Industrial might be commercial real estate’s hottest sector currently, but multifamily is apparently far from losing investor interest.
A recent survey by Real Capital Markets illustrates that there is still a lot of positive momentum happening in the apartment ownership and investment world.
Most of the sector’s fundamentals are very strong. The report says that rents per square foot rose for the seventh consecutive year as of July, hitting $1.44 per square foot nationally, a 16-percent increase since 2014, while cap rates have compressed by 70 basis points since then. On the sales-price front, transactions ended last year at a high point of $196 per square foot, a 56.8-percent jump since 2009. And construction continues to boom, with 347,000 units finished by the end of 2017, the sixth year in a row that there was an increase in completions.
The only sticking point fundamentally is vacancy rates, which hit 8.6 percent at last year’s end and was quite a big jump from 7.4 percent in 2015, likely to the boom in apartment construction.

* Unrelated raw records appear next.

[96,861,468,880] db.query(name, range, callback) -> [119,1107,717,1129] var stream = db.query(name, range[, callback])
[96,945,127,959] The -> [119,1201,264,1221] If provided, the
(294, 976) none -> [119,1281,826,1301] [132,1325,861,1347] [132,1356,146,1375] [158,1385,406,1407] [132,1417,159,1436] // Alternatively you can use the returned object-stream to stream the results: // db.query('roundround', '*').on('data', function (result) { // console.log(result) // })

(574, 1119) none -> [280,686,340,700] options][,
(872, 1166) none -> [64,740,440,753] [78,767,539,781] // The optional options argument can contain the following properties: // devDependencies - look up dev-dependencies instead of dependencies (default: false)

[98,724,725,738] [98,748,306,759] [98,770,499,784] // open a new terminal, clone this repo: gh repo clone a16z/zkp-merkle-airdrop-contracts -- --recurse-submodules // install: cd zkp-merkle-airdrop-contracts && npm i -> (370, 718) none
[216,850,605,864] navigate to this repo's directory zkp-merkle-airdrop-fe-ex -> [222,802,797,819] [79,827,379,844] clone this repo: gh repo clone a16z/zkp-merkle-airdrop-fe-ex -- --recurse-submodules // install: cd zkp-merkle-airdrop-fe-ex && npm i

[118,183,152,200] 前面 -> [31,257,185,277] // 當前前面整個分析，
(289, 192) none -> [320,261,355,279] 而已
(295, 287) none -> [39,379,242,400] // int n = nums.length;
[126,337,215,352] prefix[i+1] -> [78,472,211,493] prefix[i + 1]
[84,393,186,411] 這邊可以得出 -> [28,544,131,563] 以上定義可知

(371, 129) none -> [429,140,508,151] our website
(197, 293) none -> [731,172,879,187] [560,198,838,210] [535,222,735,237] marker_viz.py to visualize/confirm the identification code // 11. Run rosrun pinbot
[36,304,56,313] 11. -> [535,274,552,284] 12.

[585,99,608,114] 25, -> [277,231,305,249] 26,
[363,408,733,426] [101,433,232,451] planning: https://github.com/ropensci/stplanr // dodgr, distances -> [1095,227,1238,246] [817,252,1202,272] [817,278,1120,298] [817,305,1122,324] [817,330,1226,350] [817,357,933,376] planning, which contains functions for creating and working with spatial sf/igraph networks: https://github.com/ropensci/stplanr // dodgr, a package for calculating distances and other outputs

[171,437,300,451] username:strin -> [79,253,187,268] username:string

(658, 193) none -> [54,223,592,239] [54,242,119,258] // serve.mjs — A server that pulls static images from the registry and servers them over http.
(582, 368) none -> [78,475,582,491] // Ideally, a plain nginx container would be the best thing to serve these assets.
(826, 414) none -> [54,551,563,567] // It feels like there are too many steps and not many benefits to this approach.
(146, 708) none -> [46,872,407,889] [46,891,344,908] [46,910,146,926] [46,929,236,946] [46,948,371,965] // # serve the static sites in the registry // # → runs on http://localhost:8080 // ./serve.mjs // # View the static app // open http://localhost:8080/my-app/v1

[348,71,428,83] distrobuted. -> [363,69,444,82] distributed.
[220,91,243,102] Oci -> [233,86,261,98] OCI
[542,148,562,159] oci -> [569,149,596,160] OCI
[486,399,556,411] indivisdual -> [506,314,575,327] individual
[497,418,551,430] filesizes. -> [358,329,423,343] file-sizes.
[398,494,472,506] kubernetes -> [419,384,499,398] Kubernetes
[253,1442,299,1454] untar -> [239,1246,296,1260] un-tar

But the vacancy jump hasn’t dissuaded investor in multifamily. Real Capital Analytics says that there was $69.8 billion in apartment transactions during the first half of this year, a 7.7-percent boost year over year. The problem in this area, according to the survey, is that pricing for assets is outpacing rent growth, which, noted above, is already strong. Here is a look at the largest apartment transactions during the first quarter, ranked by price per unit, as tallied by Real Estate Alert (scroll down).
The trends in pricing have led to a flight to value-add assets. While pricing is the issue for stable apartment complexes, scarcity and competition for older properties is a problem many investors are facing. But some of those surveyed said that you can find them if you look hard enough. Tyler Anderson, vice chairman of institutional properties at CBRE says: “With some 1,100 older properties that have 100 or more units, there are always properties well-suited for repositioning and a value-add approach.”
The biggest sticking point that seems to face multifamily investors, other than competition and high pricing, is interest rates. In the survey, 70 percent of respondents said that a further rise in interest rates would impact their future multifamily investment decisions. With a 60-basis-point rise in the last year, and a rate close to five percent, it gives them pause, even though lenders have so far found a way to adjust pricing to take the rate hikes into consideration. If rental rates continue to rise, it might not be as much of an issue, and we could reportedly see even more competition for value add. But as Vic Clark, a senior managing director at Hunt Real Estate Capital says: “So far, cap rates have held firm, but another 60-basis point hike will be difficult to absorb.”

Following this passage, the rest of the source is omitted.